September 26, 2009 by Philbert Ross · Leave a Comment
Filed under: FDA 

In a sweeping critique Thursday, FDA leadership said the agency failed to protect its scientists from outside pressure after they twice rejected ReGen Biologics Menaflex device.

The Hackensack, N.J.-based company ultimately won approval last December after enlisting the support of four New Jersey lawmakers, who urged then-FDA Commissioner Andrew von Eschenbach to intervene on the companys behalf.

Approval came despite protests by FDA scientists that Menaflex – which reinforces damaged knee tissue – provided little, if any, benefit to patients.

The report marks the first time FDA has openly criticized its own conduct, as Obama appointees try to restore the agencys credibility following a string of bungled drug and food safety issues.

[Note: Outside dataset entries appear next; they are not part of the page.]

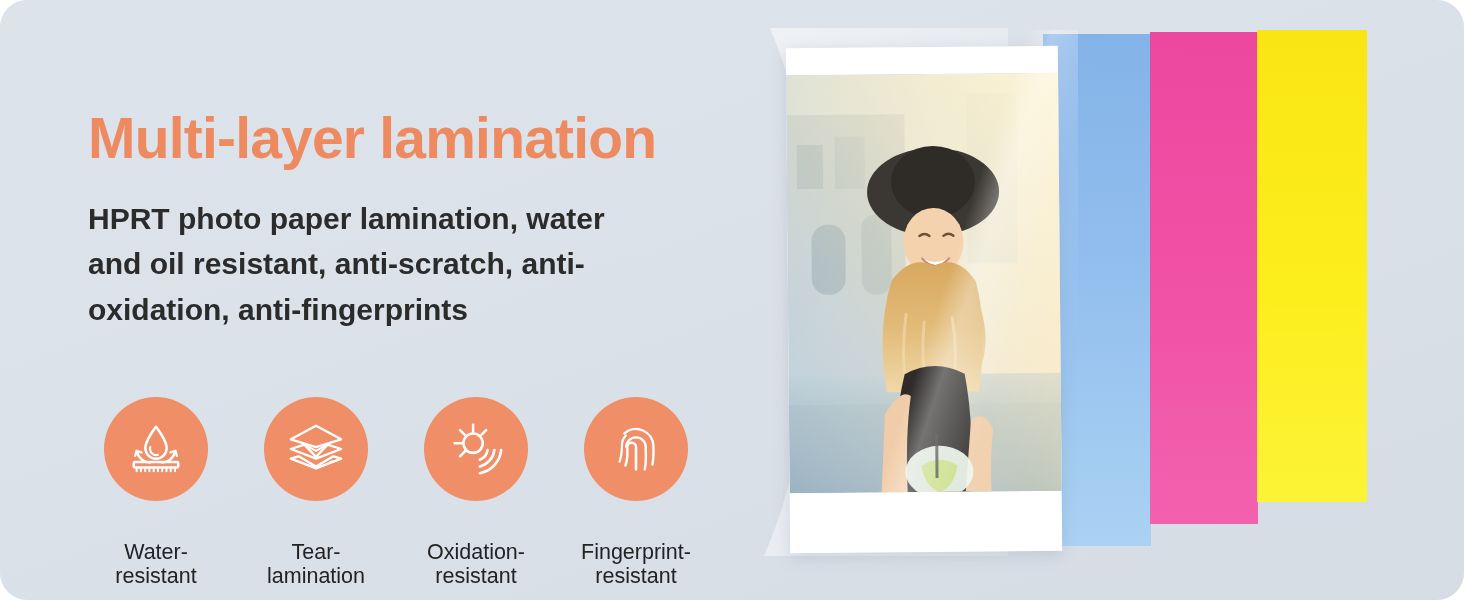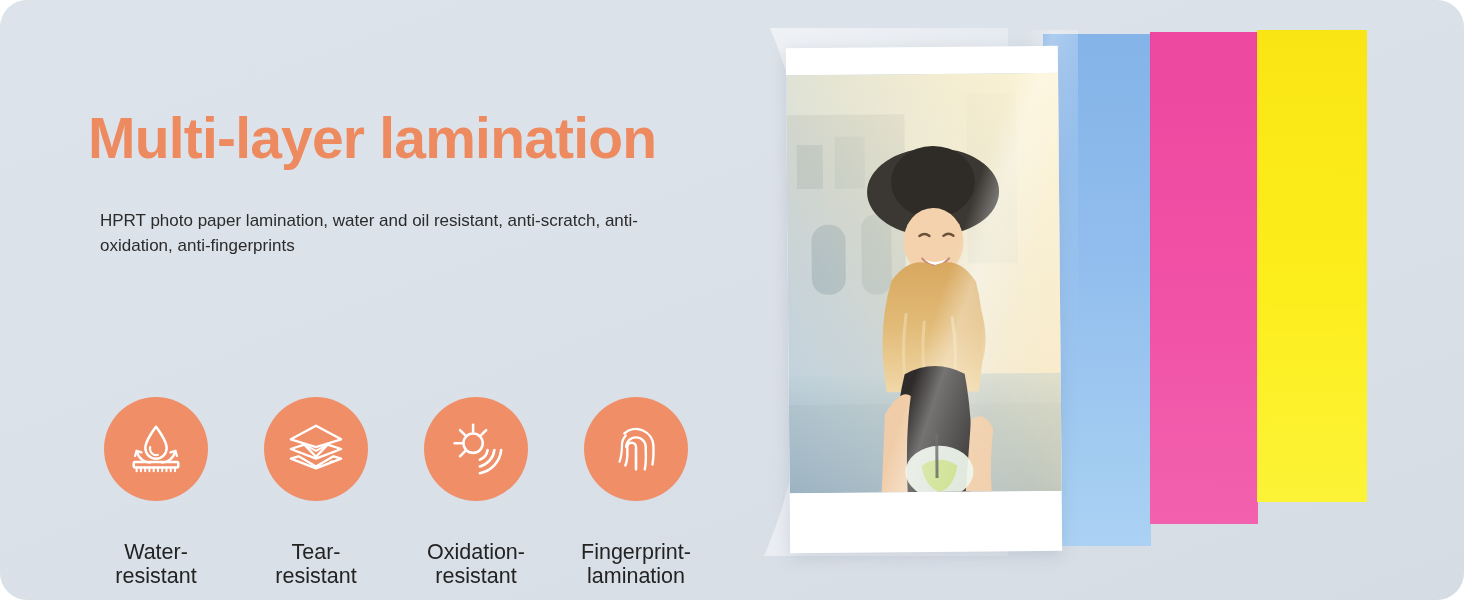"HPRT photo paper lamination, water" .subcopy { font-size: 17px -> 30px; font-weight: 400 -> 700; margin: 12px -> 0 }
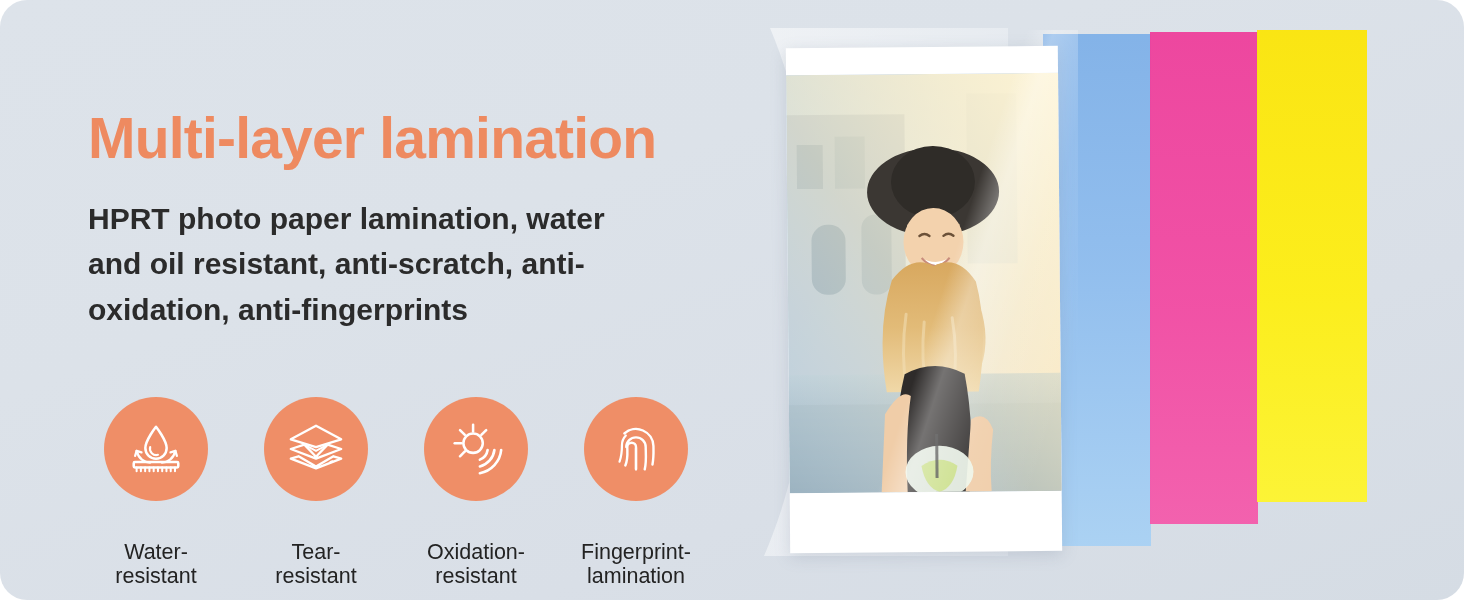"Tear-" div.feature-label { text: resistant -> lamination }
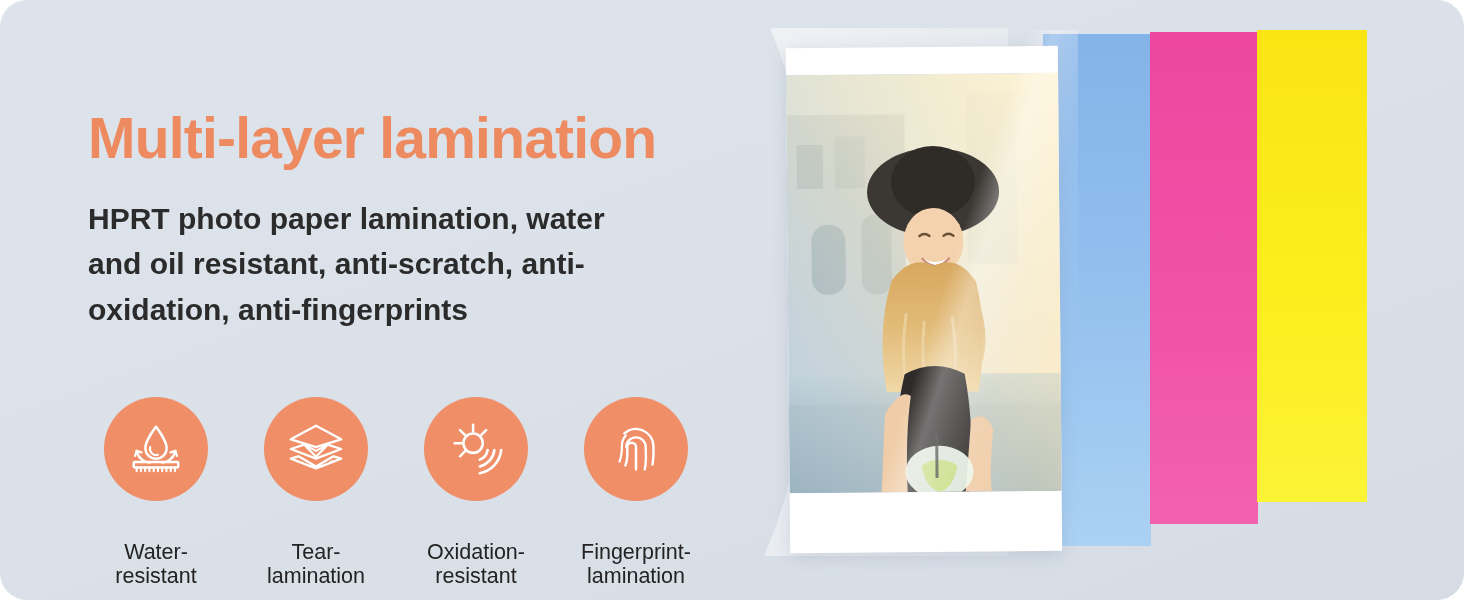"Fingerprint-" div.feature-label { text: lamination -> resistant }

An FDA official called the pressure from Capitol Hill “the most extreme he had ever seen” and the access granted to the commissioner “unprecedented.” Several staffers at the agency called the ReGen ordeal “the worst experience in their professional careers,” according to the report.

ReGen Chief Executive Gerald Bisbee said in a statement Thursday that FDAs review involved “procedural irregularities” and does not reflect on the safety of the companys device.

The New Jersey Democrats – Reps. Frank Pallone and Steve Rothman and Sens. Robert Menendez and Frank Lautenberg – received a combined $26,000 in campaign contributions from ReGen executives, according to OpenSecrets.org, which tracks political spending.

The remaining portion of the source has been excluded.